Lo conseguí, pues. O casi todo. Es que me despisté y una ola traviesa, más bien terriblemente demoníaca murió por mis huesos y se apresuró a devorarme, revolcarme y medio triturarme, mientras mis gafas se perdían para siempre, mi sentido del ridículo aparecía con sensorround y mi orgullo quedaba más que pisoteado. Ya no sé si luego me dolió algo en el cuerpo, sólo sé que no quería acercarme ni a medio milímetro de algo que parecía tan infantil y luego resultó ser más peligroso que la bomba H. Eso, y las risas de mi familia. De modo que cuando después volví, al mismo sitio, sí, pero ahora de escapada con la banda de la escuela más mi hermanito, lo más que consentí fue hacerme una foto a su lado, en una roca donde al chocar el mar levantaba una cortina que daba un buen fondo.

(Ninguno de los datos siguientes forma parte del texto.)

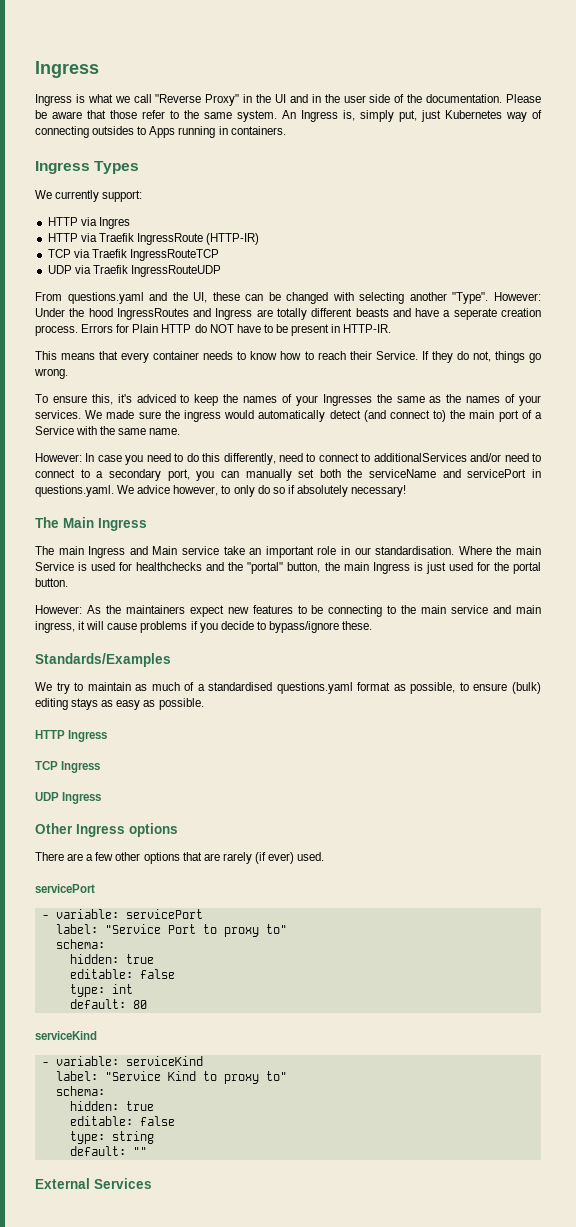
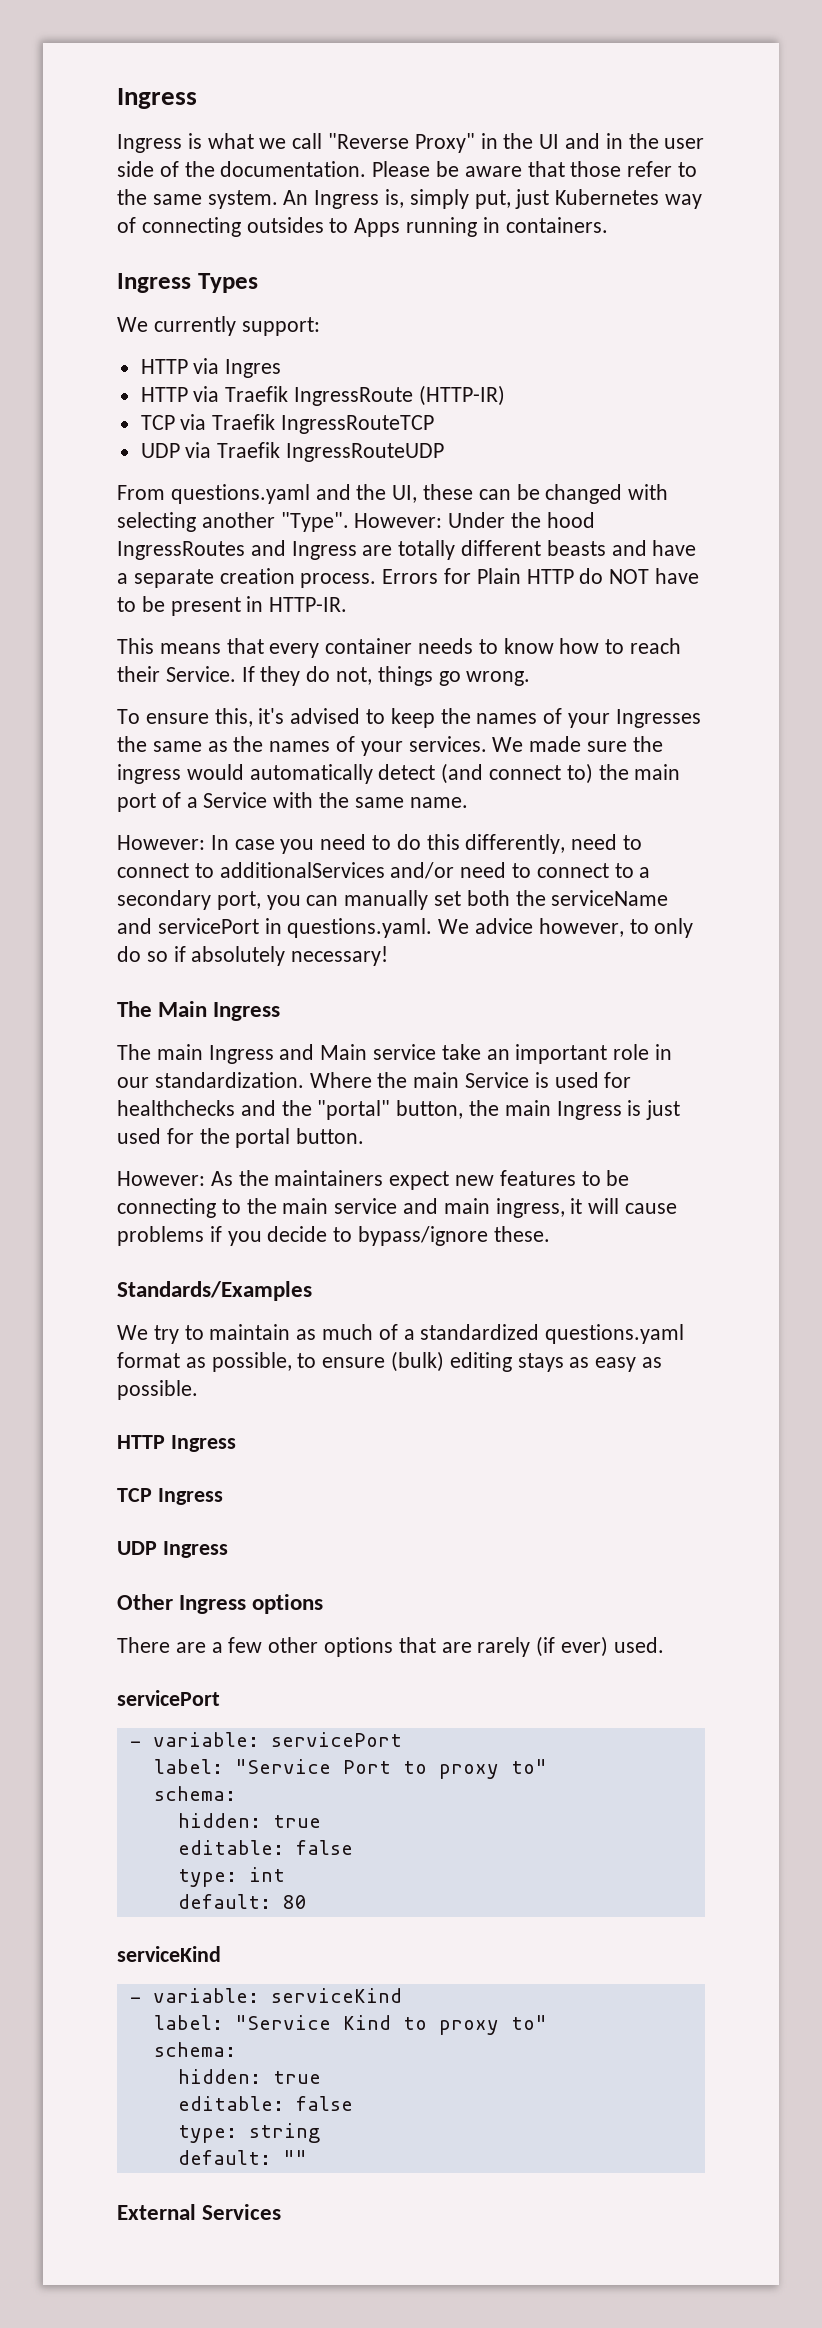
- However: Under the hood IngressRoutes and Ingress are totally different beasts and have a seperate creation process.
+ However: Under the hood IngressRoutes and Ingress are totally different beasts and have a separate creation process.
- To ensure this, it's adviced to keep the names of your Ingresses the same as the names of your services.
+ To ensure this, it's advised to keep the names of your Ingresses the same as the names of your services.
- The main Ingress and Main service take an important role in our standardisation.
+ The main Ingress and Main service take an important role in our standardization.
- We try to maintain as much of a standardised questions.yaml format as possible, to ensure (bulk) editing stays as easy as possible.
+ We try to maintain as much of a standardized questions.yaml format as possible, to ensure (bulk) editing stays as easy as possible.

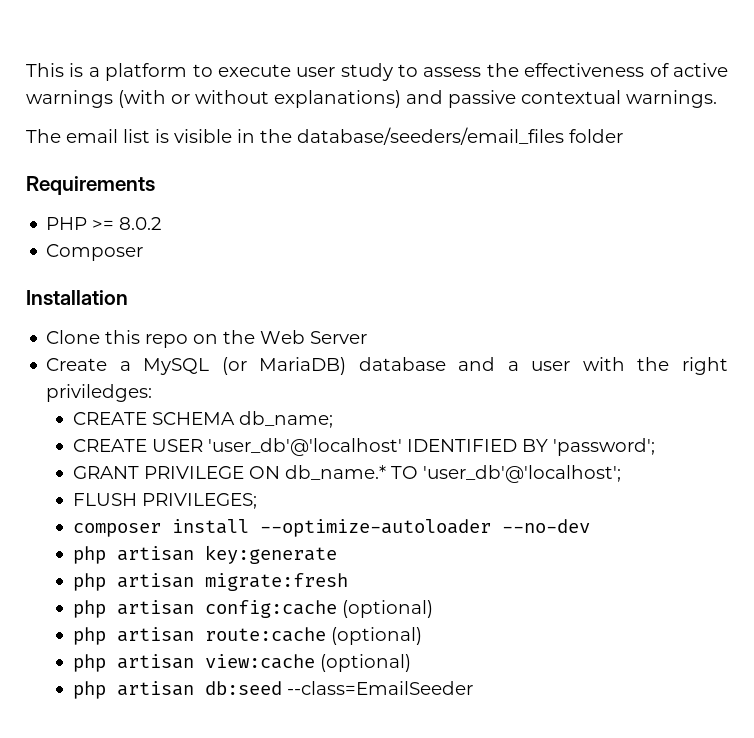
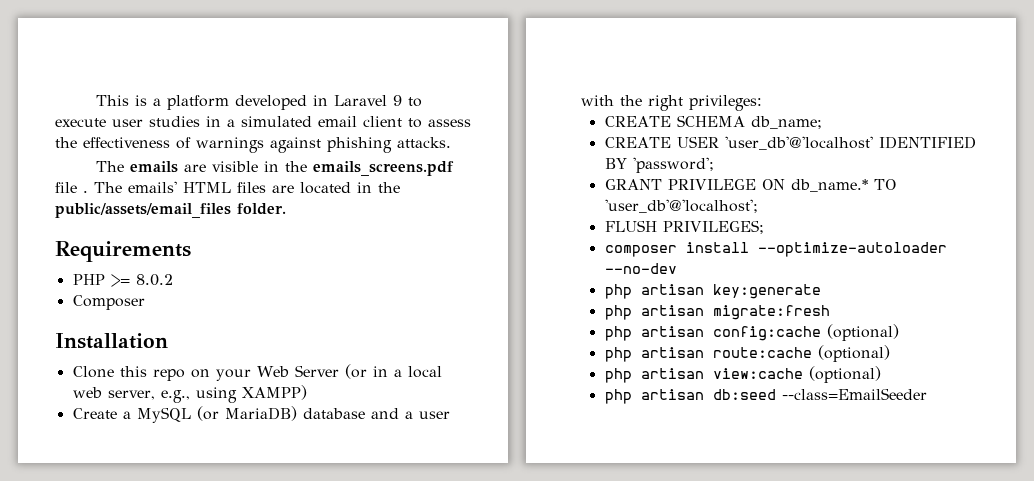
- This is a platform to execute user study to assess the effectiveness of active warnings (with or without explanations) and passive contextual warnings.
- The email list is visible in the database/seeders/email_files folder
+ This is a platform developed in Laravel 9 to execute user studies in a simulated email client to assess the effectiveness of warnings against phishing attacks.
+ The emails are visible in the emails_screens.pdf file . The emails' HTML files are located in the public/assets/email_files folder.
- Clone this repo on the Web Server
+ Clone this repo on your Web Server (or in a local web server, e.g., using XAMPP)
- Create a MySQL (or MariaDB) database and a user with the right priviledges:
+ Create a MySQL (or MariaDB) database and a user with the right privileges:

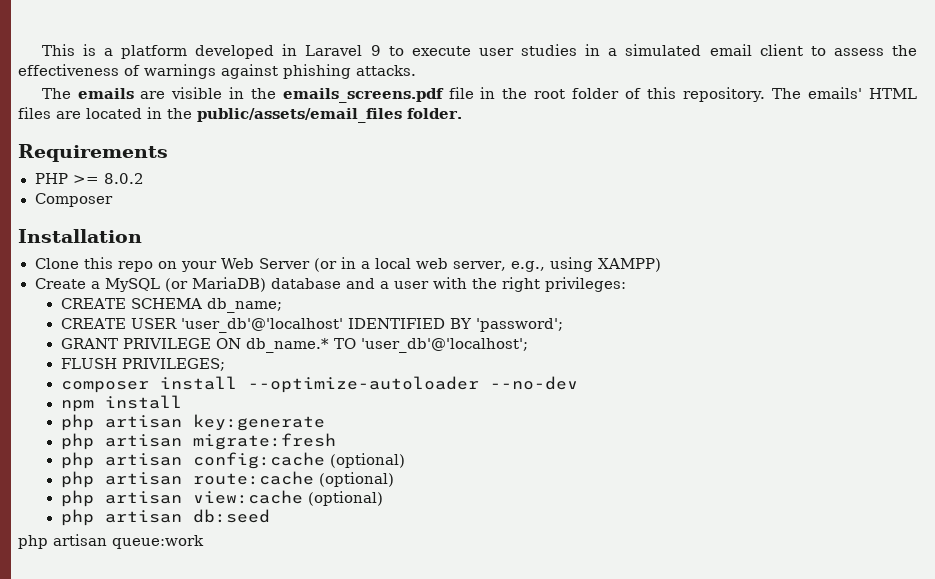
- The emails are visible in the emails_screens.pdf file .
+ The emails are visible in the emails_screens.pdf file in the root folder of this repository.
+ npm install
- php artisan db:seed --class=EmailSeeder
+ php artisan db:seed
+ php artisan queue:work

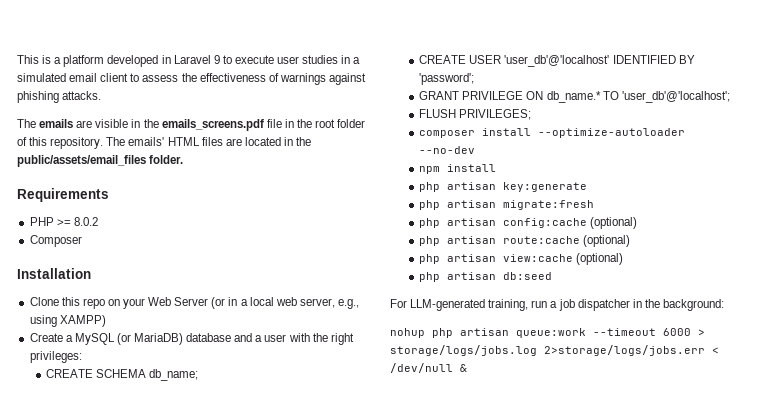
- php artisan queue:work
+ For LLM-generated training, run a job dispatcher in the background:
+ nohup php artisan queue:work --timeout 6000 > storage/logs/jobs.log 2>storage/logs/jobs.err < /dev/null &

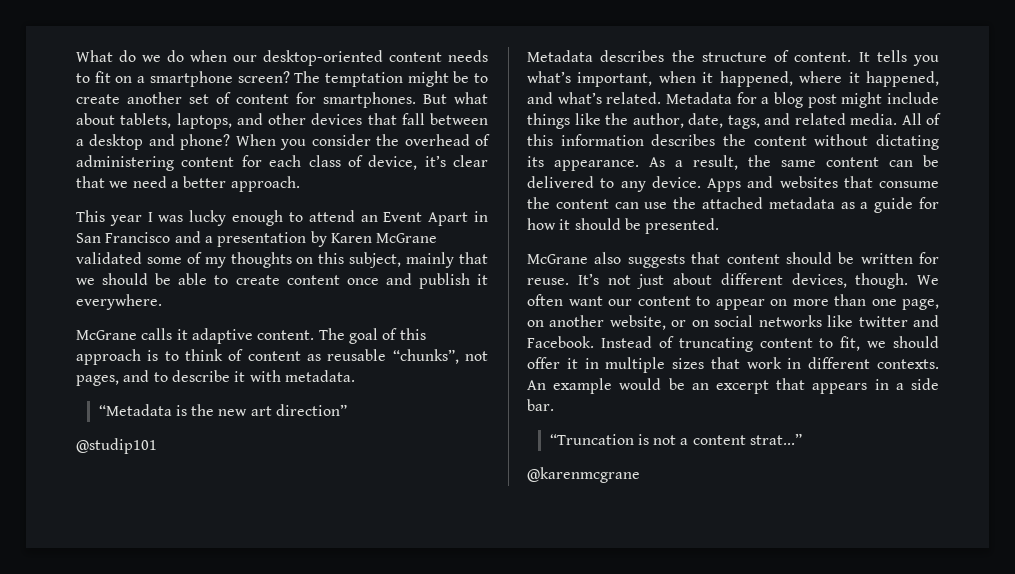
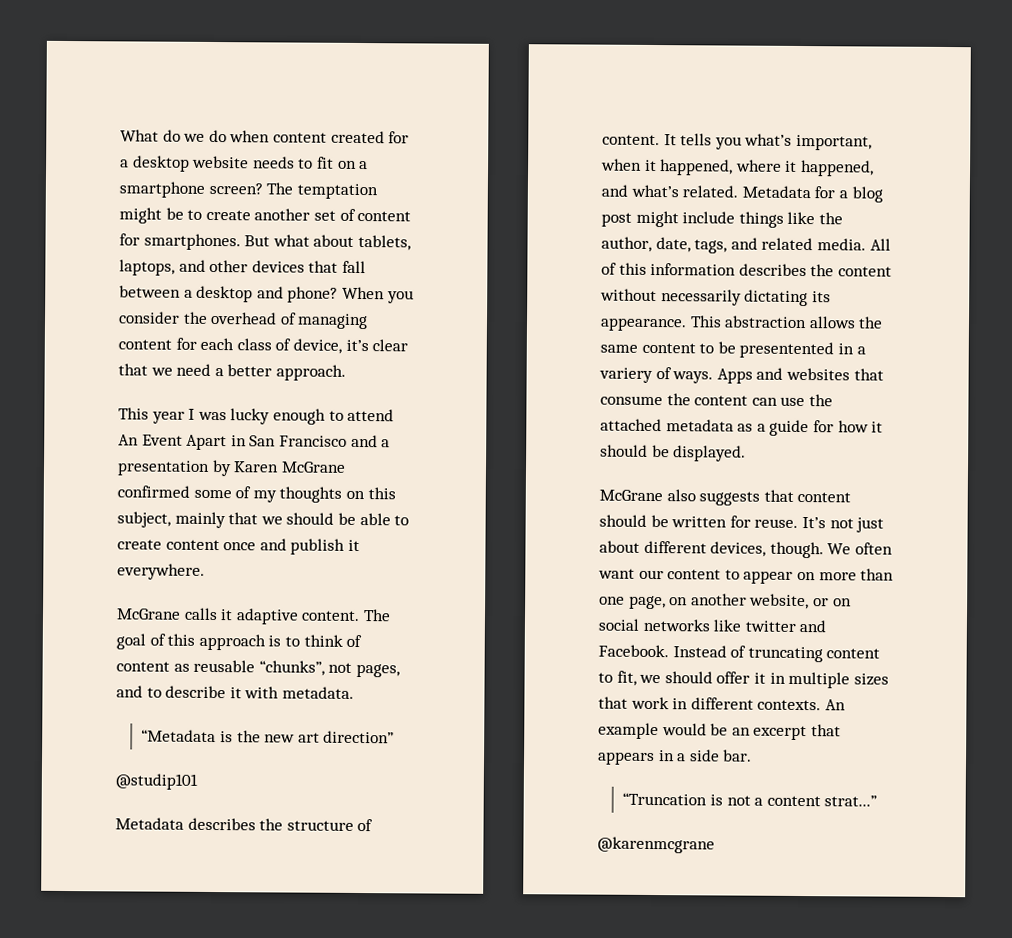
- What do we do when our desktop-oriented content needs to fit on a smartphone screen?
+ What do we do when content created for a desktop website needs to fit on a smartphone screen?
- When you consider the overhead of administering content for each class of device, it’s clear that we need a better approach.
+ When you consider the overhead of managing content for each class of device, it’s clear that we need a better approach.
- This year I was lucky enough to attend an Event Apart in San Francisco and a presentation by Karen McGrane validated some of my thoughts on this subject, mainly that we should be able to create content once and publish it everywhere.
+ This year I was lucky enough to attend An Event Apart in San Francisco and a presentation by Karen McGrane confirmed some of my thoughts on this subject, mainly that we should be able to create content once and publish it everywhere.
- All of this information describes the content without dictating its appearance.
+ All of this information describes the content without necessarily dictating its appearance.
- As a result, the same content can be delivered to any device.
+ This abstraction allows the same content to be presentented in a variery of ways.
- Apps and websites that consume the content can use the attached metadata as a guide for how it should be presented.
+ Apps and websites that consume the content can use the attached metadata as a guide for how it should be displayed.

O con Aquél, cielos, en el mismo sitio, sí, tratando de enseñarme a nadar y yo tratando de que parara cuanto antes, cuanto antes; cuando una mañana mi hermanito salió mordido por un pez del tamaño de un dedo pero con el mordisco de una orca, nada, decidido: el mar para los osados. Me he subido a barcas, lanchas y catamaranes e incluso en una sublime ocasión pasé por un temazcal en Riviera Maya, con el colofón supuestamente fabuloso de salir corriendo como loca del iglú-horno donde hacen la ceremonia directa al mar. Ya se imaginarán: de un sauna directa al mar. Pues gracias a los dioses por el tequila (y no, no fue obligada, pero poca opción tenía: era mi trabajo).
Igual y por eso mi subconsciente y su primo se dedicaron a meterme en la cabeza una cantidad ingente de ideas y conceptos, que finalmente culminaron con mi personal moto respecto al mar: demasiados vivos y demasiados muertos, me explico, a ver: hay tiburones, ballenas y focas, miles de millones de peces ¡y muchísimos de sus antepasados que ahí pasaron a mejor vida! Hay barcos, cruceros, yates y lanchas a motor ¡aceite, gasolina, petroleo, metal! Orina, saliva y efluvios por cortesía de todos, Tom Hanks incluido, cenizas humanas, basura de todo tipo que encima mata animalitos... así que si entro, entro con muuucho tiento, y no puedo, sencillamente no puedo mojarme la cara. Agregar una total incapacidad para flotar y sí, es todo un show.
De manera que si este verano no hay playa para servidora, pues poco se habrá perdido, que en la piscina municipal, con su anuncio diario del ph además me avisa qué es lo que no me trago (¿¿??), pues a pasarla con ventilador manual -abanico, nena- y escondida en mi cueva-casa echándome agua fresca en spray. Que visto lo visto, para mediados de septiembre ya volvemos a la vida más o menos normal, destapándonos un poco menos.